- EXERCISE: Pictures aside, the data must be reproduced exactly.

(Itemized modification records)
/---

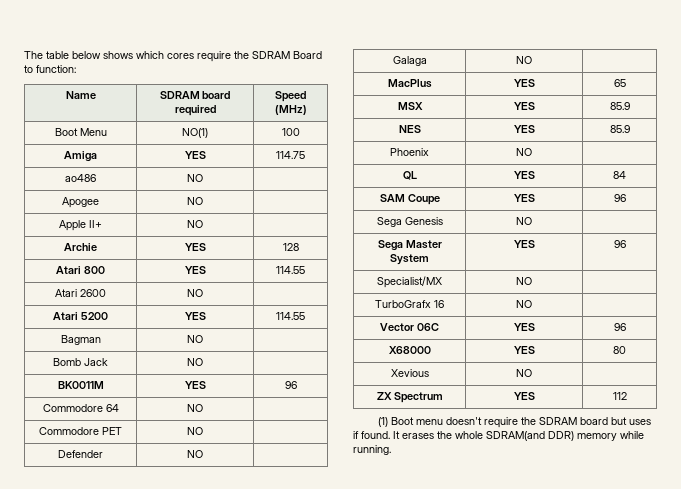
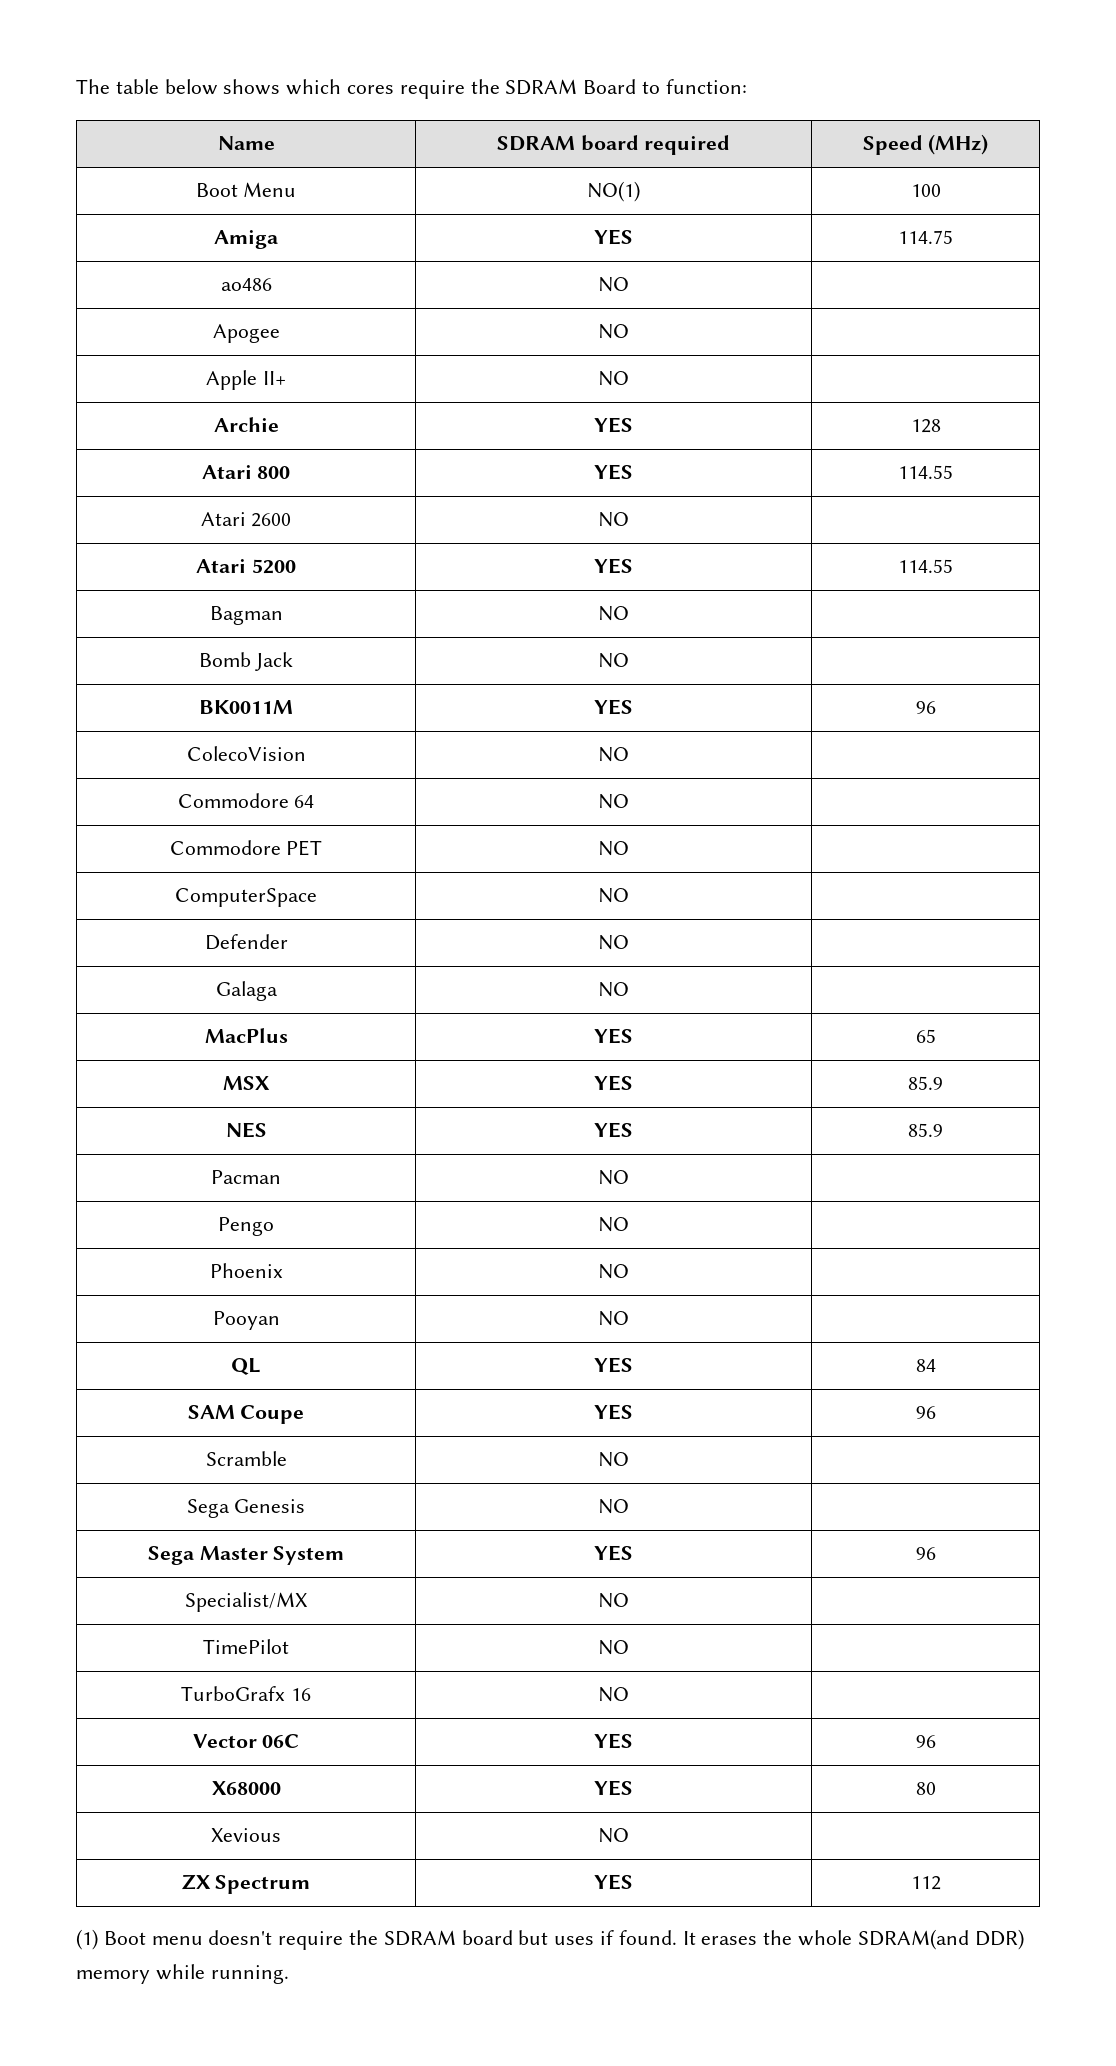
+ ColecoVision | NO |
+ ComputerSpace | NO |
+ Pacman | NO |
+ Pengo | NO |
+ Pooyan | NO |
+ Scramble | NO |
+ TimePilot | NO |

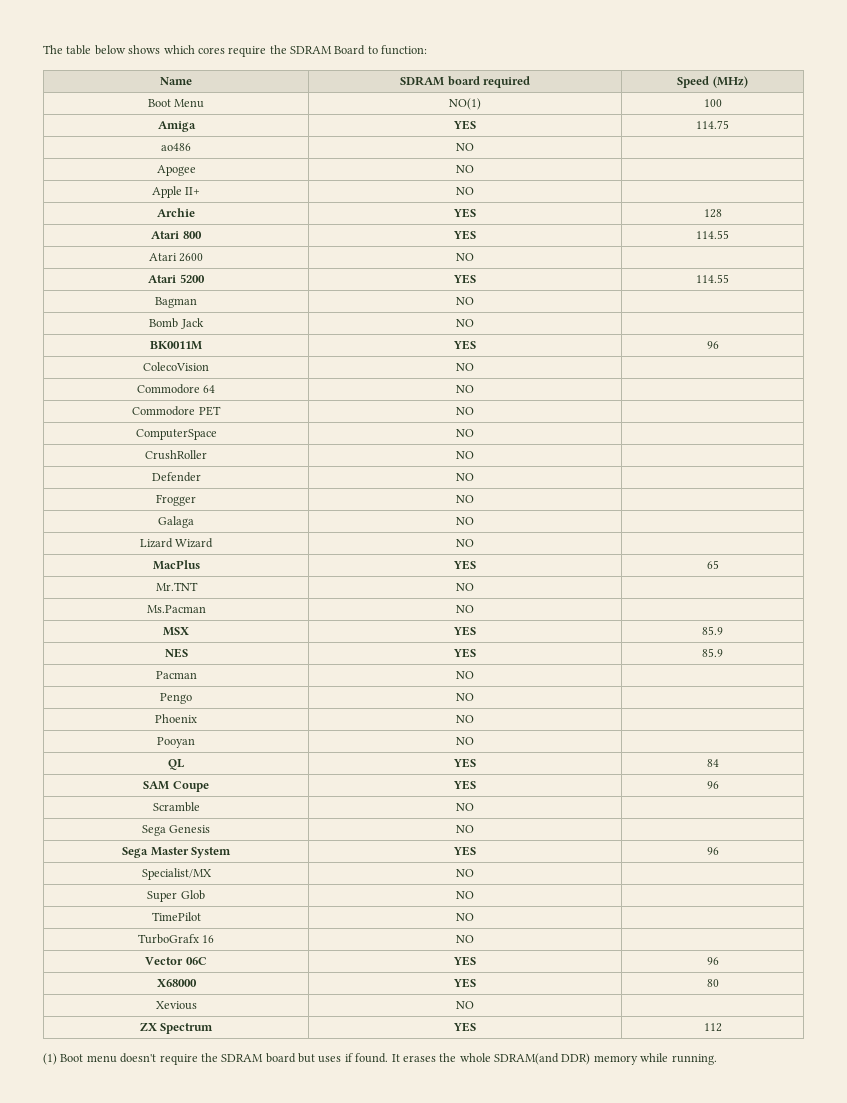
+ CrushRoller | NO |
+ Frogger | NO |
+ Lizard Wizard | NO |
+ Mr.TNT | NO |
+ Ms.Pacman | NO |
+ Super Glob | NO |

\---

- EXERCISE RESPONSE:
+ ColecoVision | NO |
+ ComputerSpace | NO |
+ Pacman | NO |
+ Pengo | NO |
+ Pooyan | NO |
+ Scramble | NO |
+ TimePilot | NO |

+ CrushRoller | NO |
+ Frogger | NO |
+ Lizard Wizard | NO |
+ Mr.TNT | NO |
+ Ms.Pacman | NO |
+ Super Glob | NO |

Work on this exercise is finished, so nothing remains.